Following the panel's decision, civil liberties groups including the Electronic Frontier Foundation (EFF), the Center for Democracy & Technology (CDT), Electronic Privacy Information Center (EPIC) and the American Library Association (ALA) requested that the case, U.S. v. Councilman, be reheard before the full-bench of the First Circuit Court of Appeals, a procedure called en banc.

Rare Procedure

"It's relatively rare procedure, certainly not unheard of," Orin S. Kerr, an Associate Professor of Law at George Washington University Law School in Washington, D.C., told TechNewsWorld.

Kerr and Peter Swire, a law professor at the Michael E. Moritz College of at Ohio State University, in Columbus, Ohio, co-authored a "friend of the court" brief asking the court to rehear Councilman before all its judges.

"We're very happy with the court's decision," CDT Staff Counsel Lara Flint told TechNewsWorld. "It's an unusual thing for a court to hear a case en banc, but this is an unusual case."

Dire Implications

EFF Attorney Kevin Bankston added: "We asked that this happen in our friend of the court brief because we think the original panel decision was a mistake in reading the law, with dire implications for e-mail privacy."

The case before the three-judge panel involved a bookseller, Bradford Councilman, who also offered e-mail services to his customers.
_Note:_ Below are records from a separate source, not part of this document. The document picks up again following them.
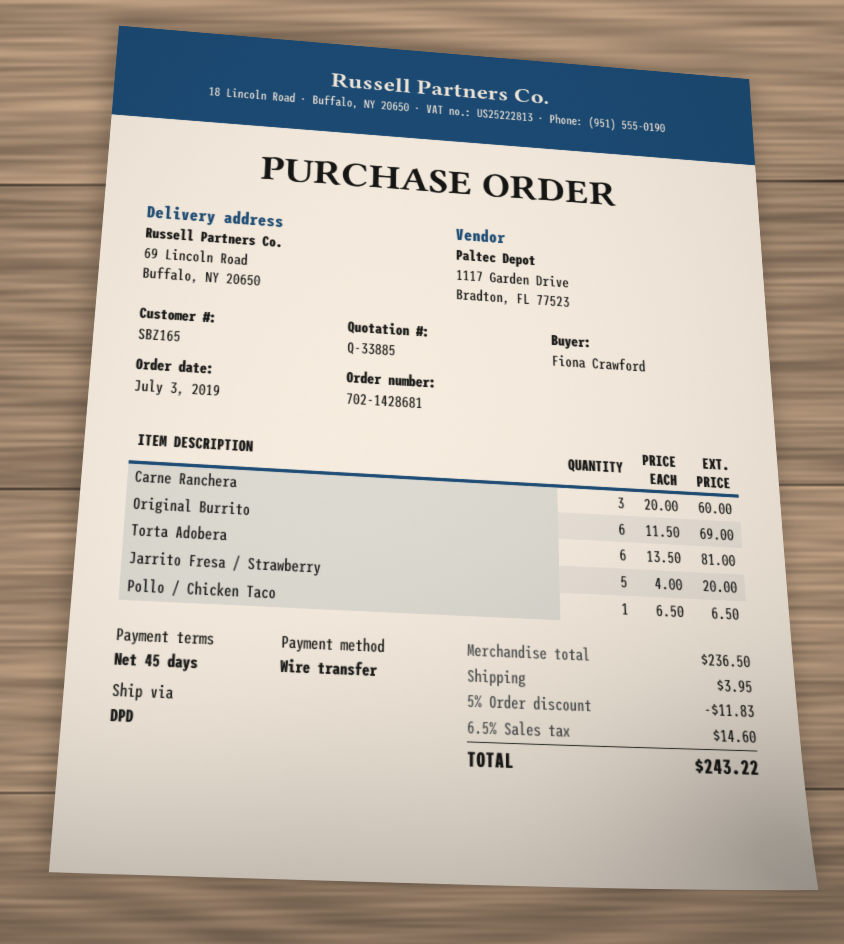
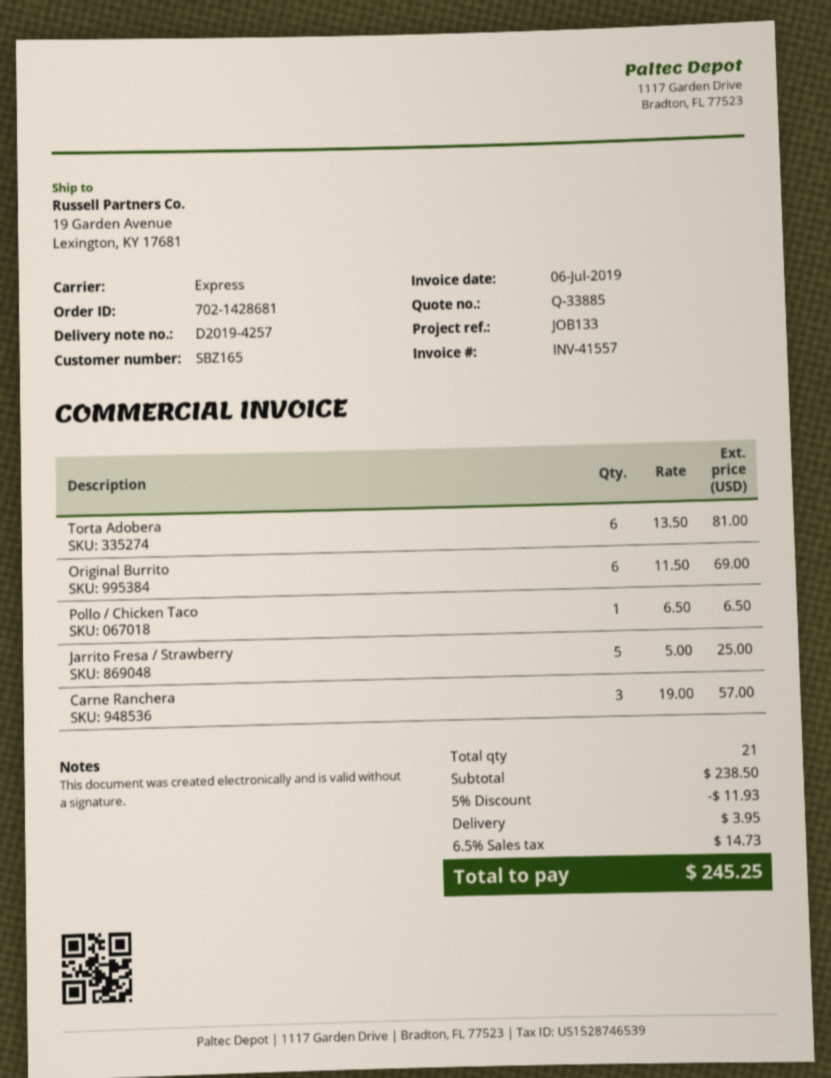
shipping method: DPD -> express
ship to: 69 Lincoln Road, Buffalo, NY 20650 -> 19 Garden Avenue, Lexington, KY 17681
Carne Ranchera: 3 x 20.00 = 60.00 -> 3 x 19.00 = 57.00
Jarrito Fresa / Strawberry: 5 x 4.00 = 20.00 -> 5 x 5.00 = 25.00
subtotal: 236.50 -> 238.50
discount: 5% = 11.83 -> 5% = 11.93
tax: 6.5% = 14.60 -> 6.5% = 14.73
total: 243.22 -> 245.25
Councilman configured his service to secretly copy all incoming e-mail from Amazon.com, a competitor, and forward the copies to his mailbox.

The U.S. Justice Department argued Councilman was intercepting mail in transit -- which would violate federal criminal wiretap laws -- but the panel, in a two-to-one decision, said another law applied - -the federal "Stored Communications Act (SCA)," a statute with less robust protections than the wiretap act.

Decision Frustrates Act

"The panel decision that the court has agreed to rehear en banc interpreted the wire tap law in way that no one intended, and we certainly hope that the full court will reverse that decision."
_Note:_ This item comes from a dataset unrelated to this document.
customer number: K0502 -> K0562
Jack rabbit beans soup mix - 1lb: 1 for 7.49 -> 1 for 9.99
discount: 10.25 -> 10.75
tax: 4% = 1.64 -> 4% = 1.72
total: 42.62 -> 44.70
That interpretation essentially said that anyone holding themselves out as internet service providers can intercept communication in transit without any legal process, maintained EPIC President and Executive Director Marc Rotenberg.

"It's an interpretation of the federal wire tap act that frustrates the intent of the act," he told TechNewsWorld.

Key Questions

In issuing its en banc order, the court asked parties in the case to address in briefs to the judges questions on whether actions in the case should have been prosecuted under the federal Stored Communications Act and whether the "rule of lenity" precludes prosecution of the case.

The rule of lenity prevents a person from being prosecuted for a crime if there's a question -- due to ambiguity or conflict in the law -- that a crime was committed in the first place.

The EFF's Bankston found the stored communication question unusual. "It's a curious question because it has an obvious answer, which is no," he said.

Tea Leaves

He asserted that the problem with the original opinion was that it treated e-mail as stored information, which would be subject to the Stored Communications Act, instead of information in transit, which would be subject to the wiretap act.

"It's kind of hard to read the tea leaves of what the First Circuit is thinking," he observed.

"It may be thinking that applying the wiretap act will be a stretch of the language of the statute, but we want to make sure that this kind of behavior can be punished," he explained.

"Or," he continued, "it may be trying to figure out what the implications are for government access to stored communications. If the wiretap act does not apply, that means the government does not have to get a wiretap order to intercept e-mails if they install their interception equipment at the provider."

More Judges, Same Result?

Councilman's attorney, however, contests that notion.

"This case is about a private actor; it's not about government actors," Andrew Good, a partner with Good & Cormier in Boston told TechNewsWorld.

He maintained that the questions in the court's rehearing order are a tip off of how it will eventually rule on the case. "[The questions] are a sign that the full court wants to provide a more elaborate explanation for the same result, he said.

"That's obviously a prediction, and a I could be wrong," he added, "but my view of this is this is not a sign that the result is going to change."